The strips must be kept in a water-tight container, and your hands must be dry while performing the test. After the strip is exposed to your tap water, it changes colors. Match the color of the strip to the included chart to determine the hardness of your water.
 
When you’re shopping for a water softener, you’ll see performance rated in grains per gallon (GPG,) while test strips often rate hardness in parts per million (PPM.) 17 PPM is equivalent to one GPG. Hardness is divided into four main categories:

  • Soft water - 0-3.5 GPG
  • Moderately hard water - 3.5-7.0 GPG
  • Hard water - 7.0-10.5 GPG
  • Very hard water - Over 10.5 GPG

If you have moderately soft water, you may notice some skin dryness and have minor problems with soap scum and hard water deposits. If your water’s harness is above 7 GPG, you’ll start noticing plumbing problems, especially if you have a tankless water heater. This is also the point where UV water treatment systems are less effective.

If you have very hard water, your plumbing and appliances will deteriorate rapidly, while removing mineral deposits around faucets becomes a major chore. At this point, it’s not just about having cleaner water. You will easily recover the cost of a water softener through decreased repairs and replacement of appliances and plumbing.

Water Softeners Vs. Water Conditioners

Most hard water treatment systems use one of two methods to deal with minerals: ion exchange or nucleation.
 
Water softeners use ion exchange to remove hardness minerals. The media in the resin tank is saturated with sodium or potassium chloride. When water passes through this tank, calcium and magnesium ions swap places with this salt. Eventually, there’s too little salt in the tank to push this reaction. 

The tank goes through a recharge cycle, which draws in brine from a separate tank and flushes it through the resin tank. This reverses the process, absorbing calcium and magnesium while resupplying the media with salt. This hard water brine is flushed from the system. These softeners are banned in some areas due to concerns about salt pollution.
 
Ion exchange also picks up other minerals, including iron. In fact, the salt ions are most attracted to iron, removing this metal before it removes anything else. This limits the exchanger’s capacity for hardness minerals.

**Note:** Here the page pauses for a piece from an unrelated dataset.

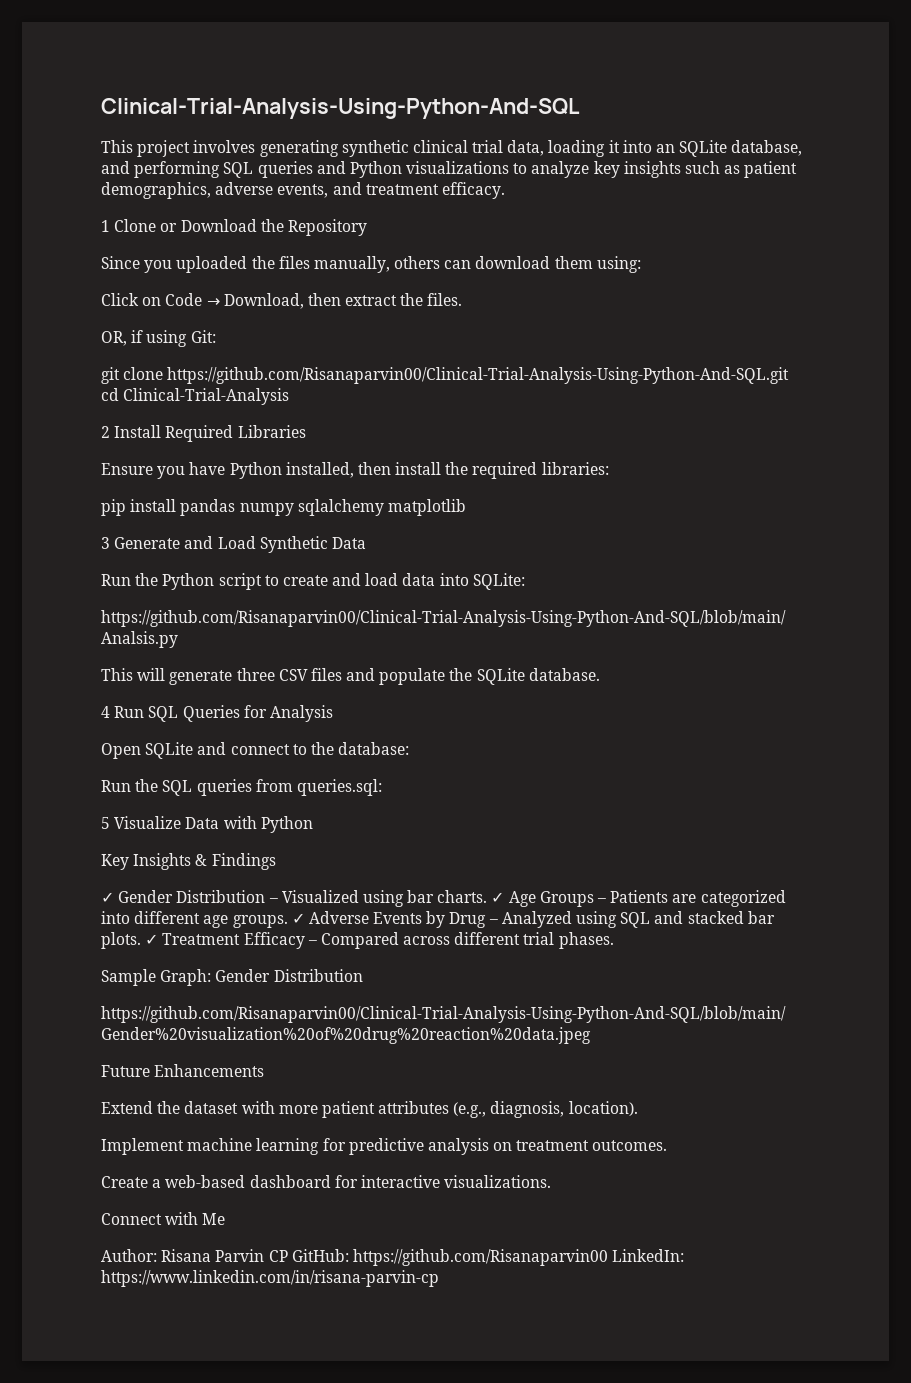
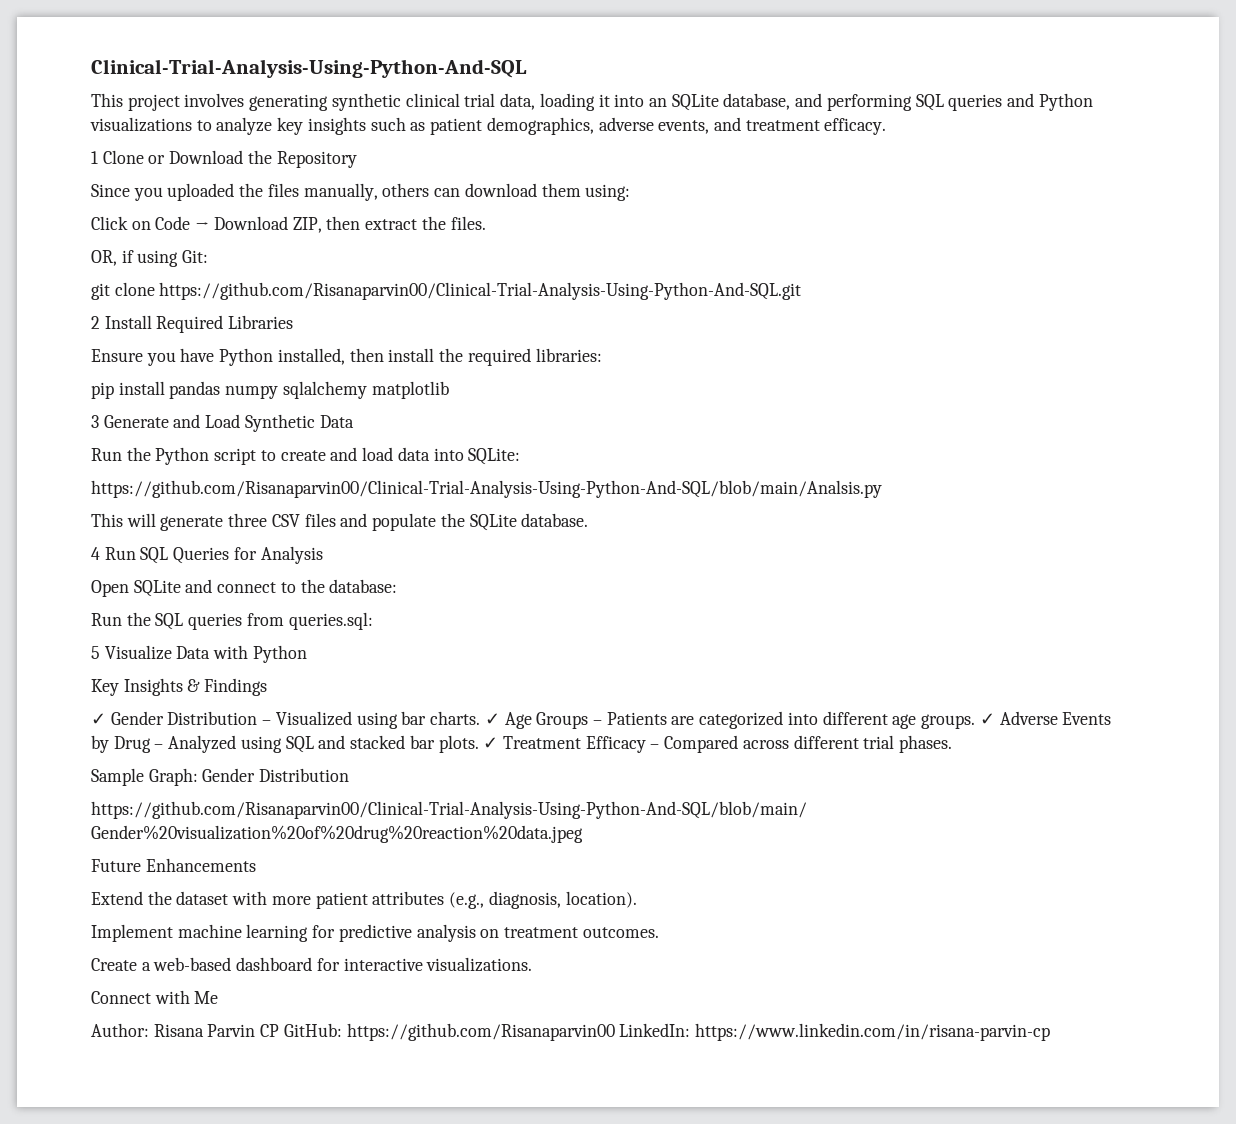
- Click on Code → Download, then extract the files.
+ Click on Code → Download ZIP, then extract the files.
- git clone https://github.com/Risanaparvin00/Clinical-Trial-Analysis-Using-Python-And-SQL.git cd Clinical-Trial-Analysis
+ git clone https://github.com/Risanaparvin00/Clinical-Trial-Analysis-Using-Python-And-SQL.git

Water softeners can be used to remove up to 1 GPG of iron. If you have more iron in your water, you need to use an iron remover before passing the water through the softener.
 
Water conditioners use crystallization to deactivate hardness minerals. The media in the conditioner tank acts as a nucleation site. Once a calcium or magnesium ion latches onto the media, other ions latch onto that ion, forming a crystal. 

Eventually, the crystal becomes too big to hold onto the media and flakes off. Technically, the water is still hard. These crystals don’t bond to pipes or leave behind soap scum. However, they still react with soap, so you’ll be using as much soap and detergent after installing one of these filters as you did without one.

Water conditioners can become saturated with iron, destroying the media. If you have any iron in your water, you need to remove it before the water reaches the conditioner in your treatment system.
 
Water conditioners also generate small carbon dioxide bubbles as part of the crystallization process. These bubbles remove built-up limescale on pipes. This makes your water harder than normal for a few weeks as this scale is washed out.

Once this process is complete, you’ll have have clean pipes and a better flow rate through your plumbing system. Since there’s no brine tank, conditioners require no maintenance. However, the nucleation media only lasts 5 to 7 years.

Do Electric Descalers Work?

Yes, but they’re usually not practical. Electric descalers charge hardness mineral ions, so they won’t stick to plumbing. These are common in industrial settings dealing with huge volumes of water. There are household descalers available, but most of them are too small to be effective.

A few inches of copper winding is enough to ionize minerals going to a single appliance, like a clothes washer. However, it takes several feet of copper cable to charge the water going through your home. If your water is hard enough that you need to keep it from damaging your appliances, you’re better off going with an alternative method to treat all of your home’s water.